| Problem requirements |
Taking the line that contains "-128,7 +128,6 @@" as the first and the final line of the records as the last, write out every line between them exactly, ends included, and nothing else.

| Source information |
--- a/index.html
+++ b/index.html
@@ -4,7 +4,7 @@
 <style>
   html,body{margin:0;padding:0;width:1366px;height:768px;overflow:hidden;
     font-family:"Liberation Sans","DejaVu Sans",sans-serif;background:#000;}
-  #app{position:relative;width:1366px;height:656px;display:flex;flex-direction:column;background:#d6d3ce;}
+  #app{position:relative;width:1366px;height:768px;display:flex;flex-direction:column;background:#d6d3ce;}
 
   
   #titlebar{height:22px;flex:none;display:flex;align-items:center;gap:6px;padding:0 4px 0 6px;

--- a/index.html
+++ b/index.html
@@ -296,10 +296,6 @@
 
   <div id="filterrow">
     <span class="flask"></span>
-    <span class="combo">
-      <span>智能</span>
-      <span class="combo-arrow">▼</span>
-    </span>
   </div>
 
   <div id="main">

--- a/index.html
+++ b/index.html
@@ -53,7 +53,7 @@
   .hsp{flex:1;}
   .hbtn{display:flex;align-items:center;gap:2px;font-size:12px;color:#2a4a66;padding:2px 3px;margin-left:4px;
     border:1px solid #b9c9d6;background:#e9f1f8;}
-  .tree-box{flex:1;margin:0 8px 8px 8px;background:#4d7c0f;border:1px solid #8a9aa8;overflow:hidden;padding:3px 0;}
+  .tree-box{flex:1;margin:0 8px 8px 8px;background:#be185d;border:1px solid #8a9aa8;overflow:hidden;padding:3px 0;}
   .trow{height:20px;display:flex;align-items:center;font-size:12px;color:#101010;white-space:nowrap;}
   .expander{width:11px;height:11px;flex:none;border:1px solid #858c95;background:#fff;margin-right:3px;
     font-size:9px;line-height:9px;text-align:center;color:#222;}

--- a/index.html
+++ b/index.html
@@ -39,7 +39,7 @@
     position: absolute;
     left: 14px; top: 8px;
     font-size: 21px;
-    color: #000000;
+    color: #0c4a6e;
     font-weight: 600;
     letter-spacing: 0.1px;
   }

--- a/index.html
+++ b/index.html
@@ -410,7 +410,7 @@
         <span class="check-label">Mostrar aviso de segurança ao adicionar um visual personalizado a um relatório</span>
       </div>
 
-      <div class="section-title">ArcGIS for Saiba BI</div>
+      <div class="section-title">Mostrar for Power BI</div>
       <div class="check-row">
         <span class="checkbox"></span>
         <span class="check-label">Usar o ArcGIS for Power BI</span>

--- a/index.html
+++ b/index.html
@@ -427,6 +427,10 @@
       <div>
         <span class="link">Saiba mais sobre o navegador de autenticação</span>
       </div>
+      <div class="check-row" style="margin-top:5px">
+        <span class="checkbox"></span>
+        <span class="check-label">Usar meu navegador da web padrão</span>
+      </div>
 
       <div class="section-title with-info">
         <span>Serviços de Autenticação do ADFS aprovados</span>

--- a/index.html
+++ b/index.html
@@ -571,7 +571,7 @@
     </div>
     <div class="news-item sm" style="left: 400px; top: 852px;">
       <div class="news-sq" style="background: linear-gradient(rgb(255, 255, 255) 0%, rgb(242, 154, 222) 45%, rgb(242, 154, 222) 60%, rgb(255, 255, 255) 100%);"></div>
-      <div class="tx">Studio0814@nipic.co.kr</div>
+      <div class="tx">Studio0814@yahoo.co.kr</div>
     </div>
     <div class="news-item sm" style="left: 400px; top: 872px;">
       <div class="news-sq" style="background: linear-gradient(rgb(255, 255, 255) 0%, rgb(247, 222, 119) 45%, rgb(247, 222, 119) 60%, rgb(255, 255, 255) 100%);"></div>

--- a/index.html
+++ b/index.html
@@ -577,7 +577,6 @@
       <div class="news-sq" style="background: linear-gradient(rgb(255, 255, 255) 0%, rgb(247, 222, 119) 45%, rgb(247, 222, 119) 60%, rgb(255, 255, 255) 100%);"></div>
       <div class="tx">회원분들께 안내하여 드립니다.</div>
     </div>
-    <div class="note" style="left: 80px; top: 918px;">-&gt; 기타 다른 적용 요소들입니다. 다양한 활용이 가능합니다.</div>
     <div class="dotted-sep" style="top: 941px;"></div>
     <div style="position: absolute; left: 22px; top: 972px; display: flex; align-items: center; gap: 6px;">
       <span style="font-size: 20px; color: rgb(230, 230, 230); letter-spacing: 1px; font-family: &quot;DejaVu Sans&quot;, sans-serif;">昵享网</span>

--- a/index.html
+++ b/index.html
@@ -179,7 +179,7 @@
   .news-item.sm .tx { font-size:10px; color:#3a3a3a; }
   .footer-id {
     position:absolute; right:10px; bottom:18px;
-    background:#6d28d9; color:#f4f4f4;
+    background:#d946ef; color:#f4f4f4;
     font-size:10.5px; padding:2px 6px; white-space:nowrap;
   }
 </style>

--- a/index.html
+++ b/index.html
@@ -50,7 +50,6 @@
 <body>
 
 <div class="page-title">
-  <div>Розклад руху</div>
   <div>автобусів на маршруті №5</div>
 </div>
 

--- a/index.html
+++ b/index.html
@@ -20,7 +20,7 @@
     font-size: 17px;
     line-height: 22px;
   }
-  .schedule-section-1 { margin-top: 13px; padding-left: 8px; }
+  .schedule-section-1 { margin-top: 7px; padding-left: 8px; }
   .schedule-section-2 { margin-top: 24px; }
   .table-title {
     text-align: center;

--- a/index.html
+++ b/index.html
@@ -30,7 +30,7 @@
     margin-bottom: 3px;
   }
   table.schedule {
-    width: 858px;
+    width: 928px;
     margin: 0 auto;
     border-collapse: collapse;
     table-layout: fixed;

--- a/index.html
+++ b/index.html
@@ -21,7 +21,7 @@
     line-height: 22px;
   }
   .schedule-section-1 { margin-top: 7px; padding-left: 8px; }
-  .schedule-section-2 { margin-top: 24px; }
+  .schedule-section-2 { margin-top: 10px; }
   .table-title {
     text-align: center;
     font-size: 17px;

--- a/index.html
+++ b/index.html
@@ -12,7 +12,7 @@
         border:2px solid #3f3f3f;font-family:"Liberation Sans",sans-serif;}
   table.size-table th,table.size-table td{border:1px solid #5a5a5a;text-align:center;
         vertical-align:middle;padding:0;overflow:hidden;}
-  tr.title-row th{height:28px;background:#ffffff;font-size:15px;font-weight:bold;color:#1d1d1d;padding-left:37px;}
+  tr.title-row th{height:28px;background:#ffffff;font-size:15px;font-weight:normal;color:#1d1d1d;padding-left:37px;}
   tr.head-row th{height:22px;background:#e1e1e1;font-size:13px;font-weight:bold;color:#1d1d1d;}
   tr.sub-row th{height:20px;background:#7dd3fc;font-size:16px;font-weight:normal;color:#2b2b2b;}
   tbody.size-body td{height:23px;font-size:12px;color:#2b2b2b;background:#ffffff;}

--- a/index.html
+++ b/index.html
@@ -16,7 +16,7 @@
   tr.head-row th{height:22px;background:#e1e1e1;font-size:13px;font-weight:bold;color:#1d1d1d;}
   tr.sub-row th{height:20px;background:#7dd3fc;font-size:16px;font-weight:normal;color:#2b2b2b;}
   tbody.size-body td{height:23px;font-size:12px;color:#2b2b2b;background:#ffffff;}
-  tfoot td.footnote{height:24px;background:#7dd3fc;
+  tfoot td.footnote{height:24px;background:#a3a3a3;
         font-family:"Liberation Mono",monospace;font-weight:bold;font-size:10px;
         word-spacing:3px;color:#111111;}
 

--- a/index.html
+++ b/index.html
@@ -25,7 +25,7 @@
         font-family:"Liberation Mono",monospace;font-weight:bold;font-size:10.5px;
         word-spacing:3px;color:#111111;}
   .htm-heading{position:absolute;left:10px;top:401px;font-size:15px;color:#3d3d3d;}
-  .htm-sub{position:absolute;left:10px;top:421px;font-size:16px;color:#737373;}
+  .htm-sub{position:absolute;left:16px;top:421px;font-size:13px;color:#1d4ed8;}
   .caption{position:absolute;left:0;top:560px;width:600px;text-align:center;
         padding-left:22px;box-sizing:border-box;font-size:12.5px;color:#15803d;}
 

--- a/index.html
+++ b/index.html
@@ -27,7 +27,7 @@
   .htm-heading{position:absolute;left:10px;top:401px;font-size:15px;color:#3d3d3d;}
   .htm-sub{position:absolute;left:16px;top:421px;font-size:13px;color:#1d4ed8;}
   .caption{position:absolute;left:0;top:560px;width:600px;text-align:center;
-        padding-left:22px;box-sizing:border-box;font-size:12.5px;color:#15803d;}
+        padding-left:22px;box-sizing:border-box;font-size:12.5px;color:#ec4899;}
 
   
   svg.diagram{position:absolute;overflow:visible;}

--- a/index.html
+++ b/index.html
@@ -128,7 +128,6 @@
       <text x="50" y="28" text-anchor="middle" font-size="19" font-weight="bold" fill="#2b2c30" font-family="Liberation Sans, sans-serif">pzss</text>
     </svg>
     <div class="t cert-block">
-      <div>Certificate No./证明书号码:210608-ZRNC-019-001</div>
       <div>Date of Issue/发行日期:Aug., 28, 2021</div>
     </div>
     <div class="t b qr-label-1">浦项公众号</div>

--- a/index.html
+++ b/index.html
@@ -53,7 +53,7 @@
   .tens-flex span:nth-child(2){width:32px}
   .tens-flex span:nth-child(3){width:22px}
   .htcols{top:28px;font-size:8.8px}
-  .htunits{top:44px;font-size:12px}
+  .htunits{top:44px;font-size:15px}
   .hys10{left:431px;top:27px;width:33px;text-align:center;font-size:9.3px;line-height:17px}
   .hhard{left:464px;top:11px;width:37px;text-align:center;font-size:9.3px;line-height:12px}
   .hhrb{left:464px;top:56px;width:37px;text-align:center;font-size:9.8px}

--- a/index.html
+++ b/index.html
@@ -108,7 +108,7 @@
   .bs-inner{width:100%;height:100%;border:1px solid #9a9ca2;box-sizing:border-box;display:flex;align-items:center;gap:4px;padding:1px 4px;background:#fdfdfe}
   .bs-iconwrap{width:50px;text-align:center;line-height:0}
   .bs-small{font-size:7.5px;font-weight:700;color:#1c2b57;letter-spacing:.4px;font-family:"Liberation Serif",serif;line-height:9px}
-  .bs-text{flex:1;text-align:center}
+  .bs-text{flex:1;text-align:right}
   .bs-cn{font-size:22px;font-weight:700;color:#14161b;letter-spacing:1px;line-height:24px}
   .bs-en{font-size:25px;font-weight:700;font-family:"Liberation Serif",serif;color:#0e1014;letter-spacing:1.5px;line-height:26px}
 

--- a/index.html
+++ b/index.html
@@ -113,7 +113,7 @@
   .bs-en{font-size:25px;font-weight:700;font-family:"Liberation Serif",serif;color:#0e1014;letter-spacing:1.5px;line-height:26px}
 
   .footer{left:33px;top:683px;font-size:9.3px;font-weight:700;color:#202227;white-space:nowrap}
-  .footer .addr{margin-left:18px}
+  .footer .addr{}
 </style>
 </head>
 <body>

| Answer to the exercise |
@@ -128,7 +128,6 @@
       <text x="50" y="28" text-anchor="middle" font-size="19" font-weight="bold" fill="#2b2c30" font-family="Liberation Sans, sans-serif">pzss</text>
     </svg>
     <div class="t cert-block">
-      <div>Certificate No./证明书号码:210608-ZRNC-019-001</div>
       <div>Date of Issue/发行日期:Aug., 28, 2021</div>
     </div>
     <div class="t b qr-label-1">浦项公众号</div>

--- a/index.html
+++ b/index.html
@@ -53,7 +53,7 @@
   .tens-flex span:nth-child(2){width:32px}
   .tens-flex span:nth-child(3){width:22px}
   .htcols{top:28px;font-size:8.8px}
-  .htunits{top:44px;font-size:12px}
+  .htunits{top:44px;font-size:15px}
   .hys10{left:431px;top:27px;width:33px;text-align:center;font-size:9.3px;line-height:17px}
   .hhard{left:464px;top:11px;width:37px;text-align:center;font-size:9.3px;line-height:12px}
   .hhrb{left:464px;top:56px;width:37px;text-align:center;font-size:9.8px}

--- a/index.html
+++ b/index.html
@@ -108,7 +108,7 @@
   .bs-inner{width:100%;height:100%;border:1px solid #9a9ca2;box-sizing:border-box;display:flex;align-items:center;gap:4px;padding:1px 4px;background:#fdfdfe}
   .bs-iconwrap{width:50px;text-align:center;line-height:0}
   .bs-small{font-size:7.5px;font-weight:700;color:#1c2b57;letter-spacing:.4px;font-family:"Liberation Serif",serif;line-height:9px}
-  .bs-text{flex:1;text-align:center}
+  .bs-text{flex:1;text-align:right}
   .bs-cn{font-size:22px;font-weight:700;color:#14161b;letter-spacing:1px;line-height:24px}
   .bs-en{font-size:25px;font-weight:700;font-family:"Liberation Serif",serif;color:#0e1014;letter-spacing:1.5px;line-height:26px}
 

--- a/index.html
+++ b/index.html
@@ -113,7 +113,7 @@
   .bs-en{font-size:25px;font-weight:700;font-family:"Liberation Serif",serif;color:#0e1014;letter-spacing:1.5px;line-height:26px}
 
   .footer{left:33px;top:683px;font-size:9.3px;font-weight:700;color:#202227;white-space:nowrap}
-  .footer .addr{margin-left:18px}
+  .footer .addr{}
 </style>
 </head>
 <body>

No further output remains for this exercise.